Gets around to people other than Richard, that is. He knows, intimately, the cooperative and sometimes hostile interpersonal lines of communication that agents in the field build; when one spy goes rogue, the rest of them try to find out _quickly_. And there is a vast chasm of difference between going turncoat and going rogue, which Richard considers in light of _protecting American interests_.

Europe smarts at the idea of a reunified Germany, but the Americans crave some sort of big, dramatic gesture of reconciliation. They are the heroes, after all, and heroes deserve parades and dramatics and the tearing down of walls. Anything to damn the Soviets, even as their allies in England and France sit up and protest.

For the first time, he wonders how the spies up in Berlin feel about their orders.

“She means to start a war,” he hears himself say, as if from a distance. Whatever they’d been drugged with wasn’t enough to keep them out for more than a few hours, because he’s not suffering the muscle weakness and nausea of a longer period unconscious. They’ll be near the border anyways, but it feels like a higher altitude, and this building’s heavy concrete is cold enough to suggest freezing weather outside. The Alps, he thinks.

“She means to reignite a war,” Jean-Marie corrects him, stretching his muscles out as he stands and inspects their makeshift prison. “Those coordinates are key to her plan, which I presume is the reason we’re still alive. I doubt she has a second copy. She’s paranoid.”

“The reason _you’re_ still alive.” Richard stands too, striding to the door and pressing his ear to it. The thick metal muffles sound, but he can hear the faint sound of guards talking not too far away. Good.

“Something of the sort. You have a plan for escape?”

Richard doesn’t answer as he steps back from the door. It’s not hard to find the rage again, the smarting pride at Jean-Marie’s long-ago betrayal amplified by his cold dismissal only a few minutes ago. Suzanne thinks Jean-Marie is her only chance at finding that briefcase, and he suspects she’ll want him alive for as long as possible.

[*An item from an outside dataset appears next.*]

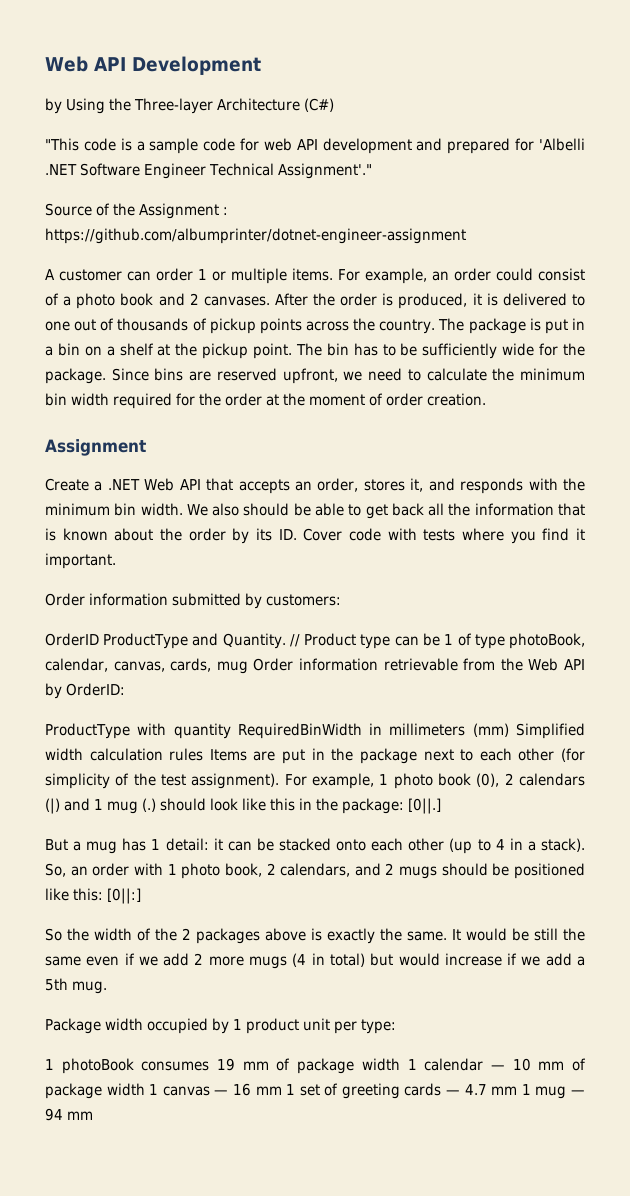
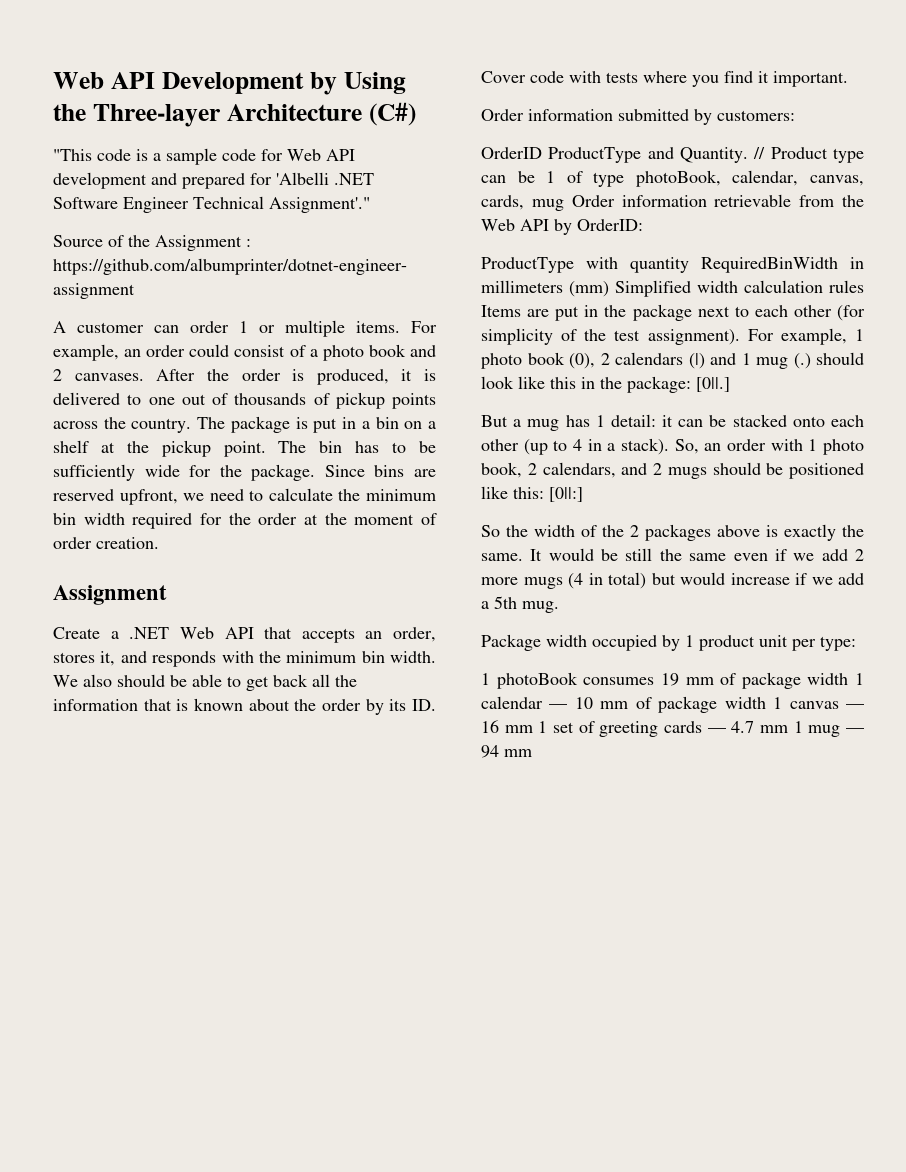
(261, 65) // -> (304, 83) none
[263,138,292,151] web -> [287,149,321,161] Web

Jean-Marie’s eyebrows shoot up at the expression on Richard’s face, but he thins his lips and nods when Richard jerks his chin towards the door in silent reminder of the guards outside. He even lets out an impressively realistic shout of fear and dismay when Richard tackles him to the floor, perhaps a little harder than necessary. He wants Jean-Marie to _bruise_ , act or no act, wants him to hurt in some small way as revenge for the massive injury he dealt Richard all those years ago.

To their credit, the guards are quick on their feet, slamming the door open and training their guns on Richard within seconds. They simply aren’t clever enough to account for Jean-Marie eeling his way out of Richard’s light grip, launching himself at them before they can react to the _true_ threat in the room.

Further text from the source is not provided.